Death is a tough subject for most of us to talk about and yet, to state the obvious, it's something every one of us will go through at some point. We need to talk about it. We need to stop making it this dark, scary thing and really take a look at what happens to our body and our soul when we die. It would be beneficial for all of us to learn how to have open discussions with our loved ones when they are in their dying process and when we are going through our own dying process. (My mother told me how glad she was that we could talk about her dying because it was some-thing she needed to be able to share.)
When I first began writing this book two years ago, I was in the process of losing someone very dear to me, and I hated it. I didn't want his physical body to be so sick. I didn't want to see him waste away to nothing. This man had been a professional basketball player during his prime years. He had been a big man, full of vitality, and the process of his dying from cancer robbed him of all that. There was a growth on his vocal cords that turned his once deep, Barry White voice into a whisper. He had no appetite and walked with a cane so that he wouldn't fall down. The dying process slowly shuts down our physical body, and it's something none of us wants to go through — or watch our loved ones go through.
This book covers a wide range of information about death, beginning with a simple chapter about what the soul is and then a chapter about the stages that the physical body goes through in the dying process. Most of the book explains death and dying from the soul's perspective, and I include lots of stories about people I know who have died and my own experiences communicating with the dead. The final chapter includes suggestions on how to move through grief or comfort someone who is grieving, whether this is due to the loss of a loved one or their own impending death.

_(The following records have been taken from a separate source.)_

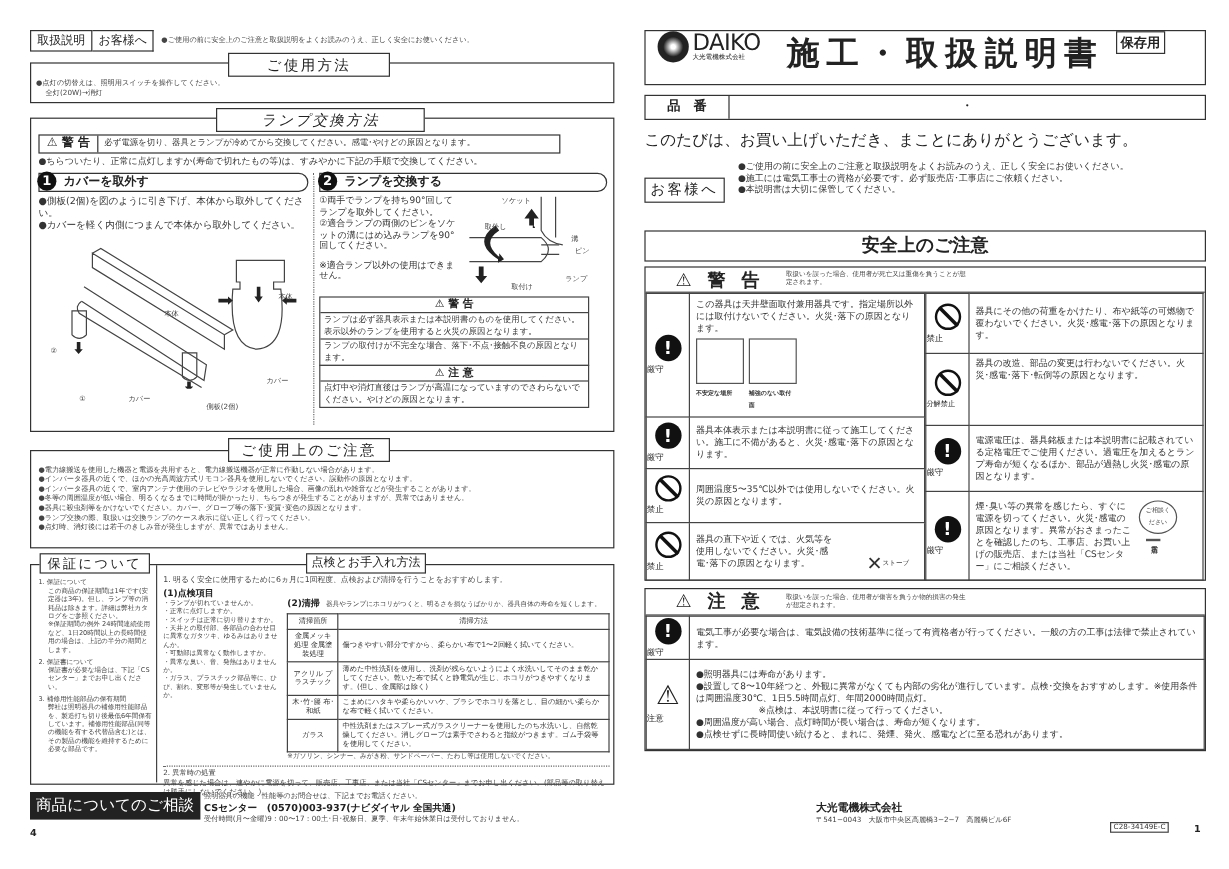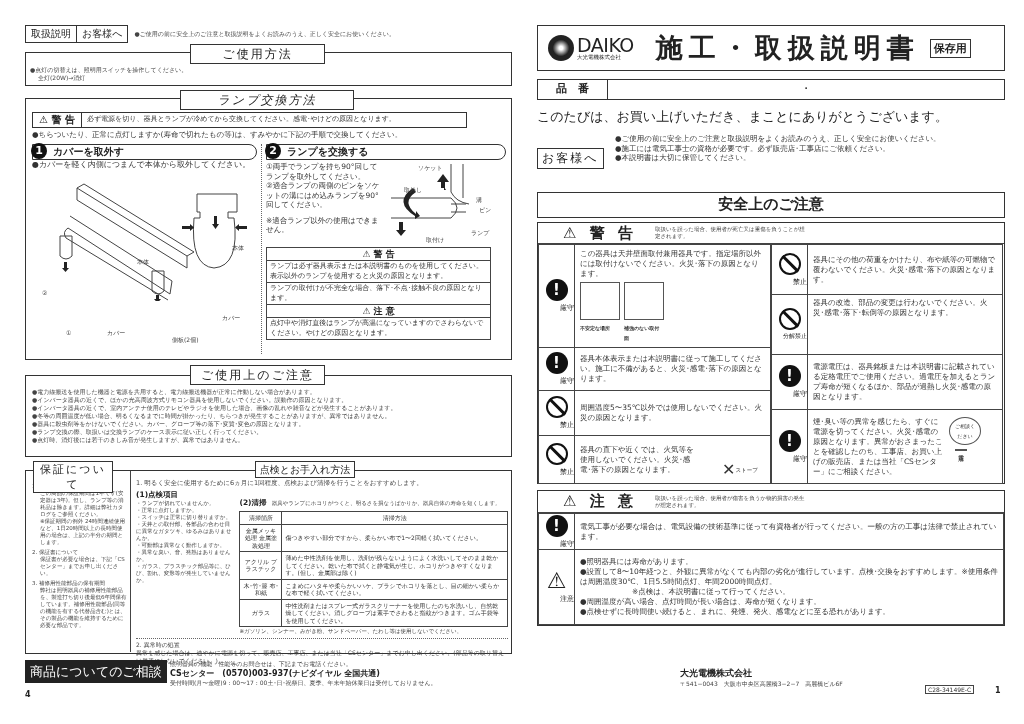"DAIKO" div.abs { align-items: center -> flex-start }
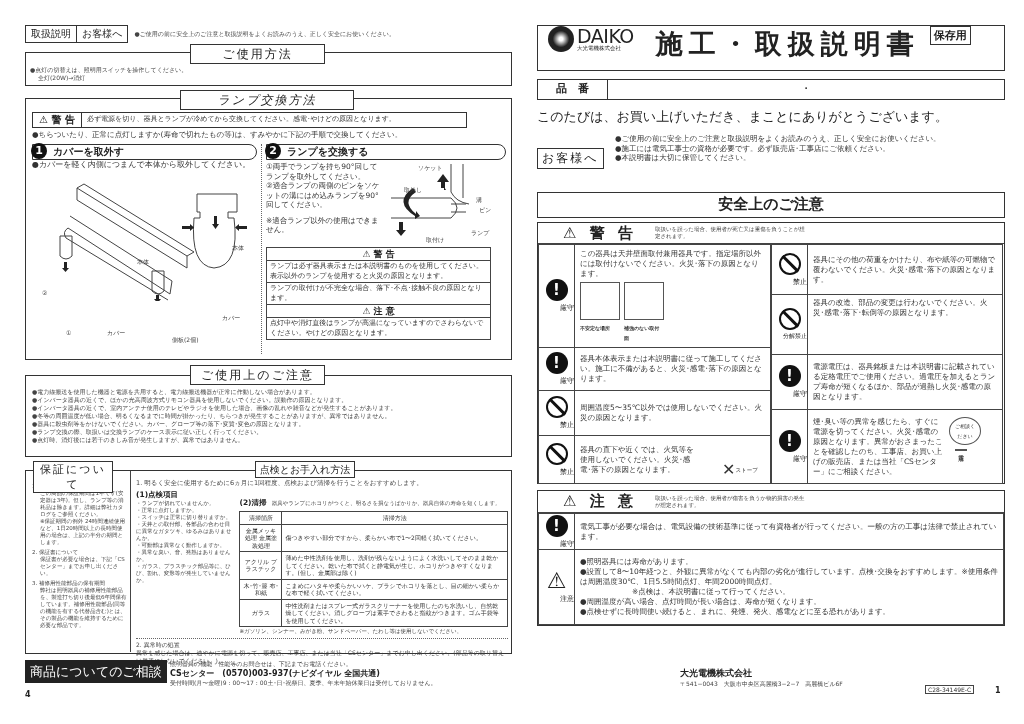"●側板(2個)を図のように引き下げ、本体から取外してください。" div.t7 { html: none -> <div>●側板(2個)を図のように引き下げ、本体から取外してください。</div> }
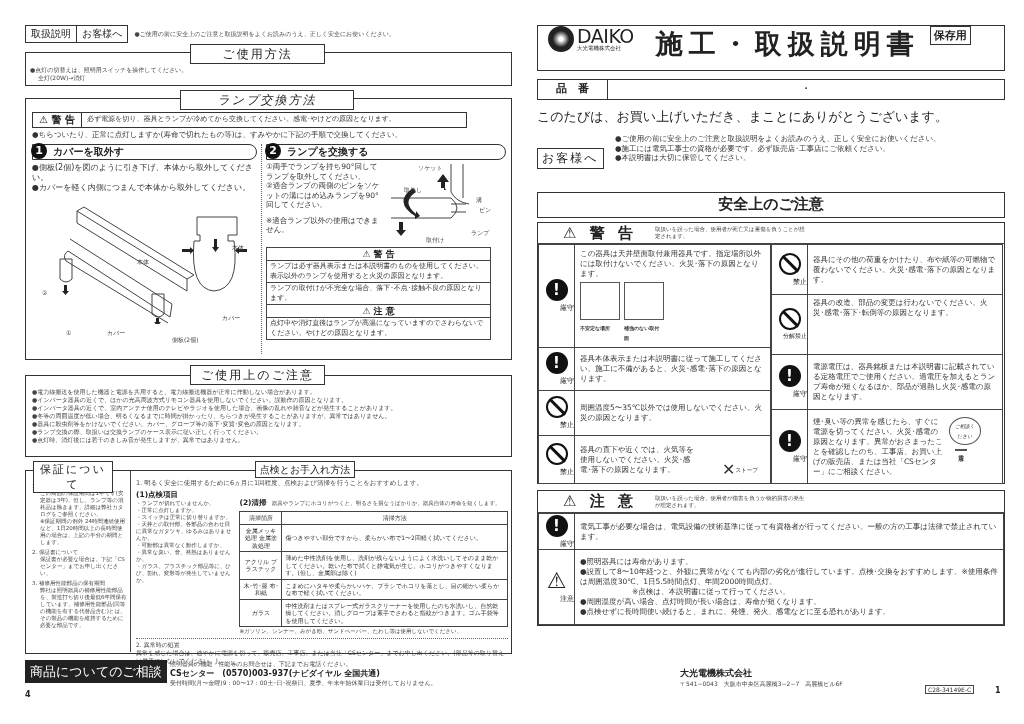"禁止" .ic-lbl { text-align: right -> left }
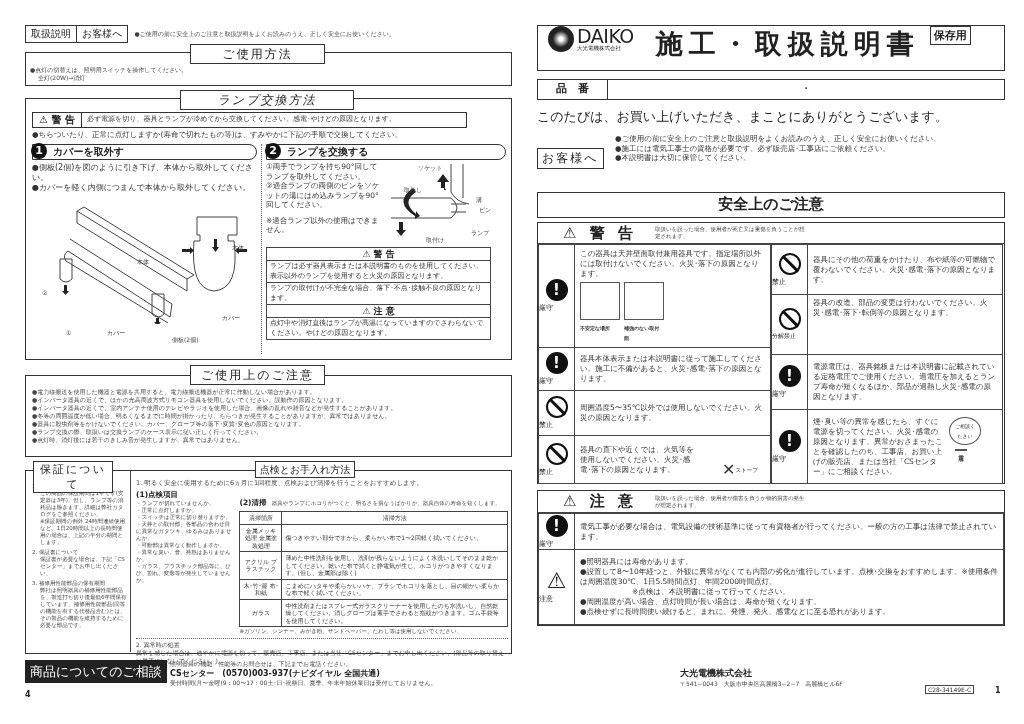"保証について" div.sect-title { width: 80px -> 92px }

Throughout the book I refer to the Elders. These are wise counselors on the other side who have already lived their lives and now spend their time advising our souls about the choices we are making. A wonderful group of loving and accomplished souls, they help us make the wisest decisions for our souls' growth and development.
Angels also help guide us. They too are wise beings, but they are different in that they have never lived here on the earth plane.
Each of us also has spirit guides, souls who have been assigned to us to keep us on our path and help us accomplish the things we set out to do in this lifetime. Unlike the Elders, spirit guides may or may not be finished with their own souls' development; they aren't necessarily all-wise like the Elders and angels. You may have the same guides throughout your life, or your guides may change during your life 's major transitions.
I hope this book brings you a great deal of comfort. What I have learned and experienced has not just expanded my perspective but also cemented my belief that life and death are good, and that both make for the fascinating adventure that is our existence. Everything in these pages is based on actual experiences I've had and is true to the best of my understanding.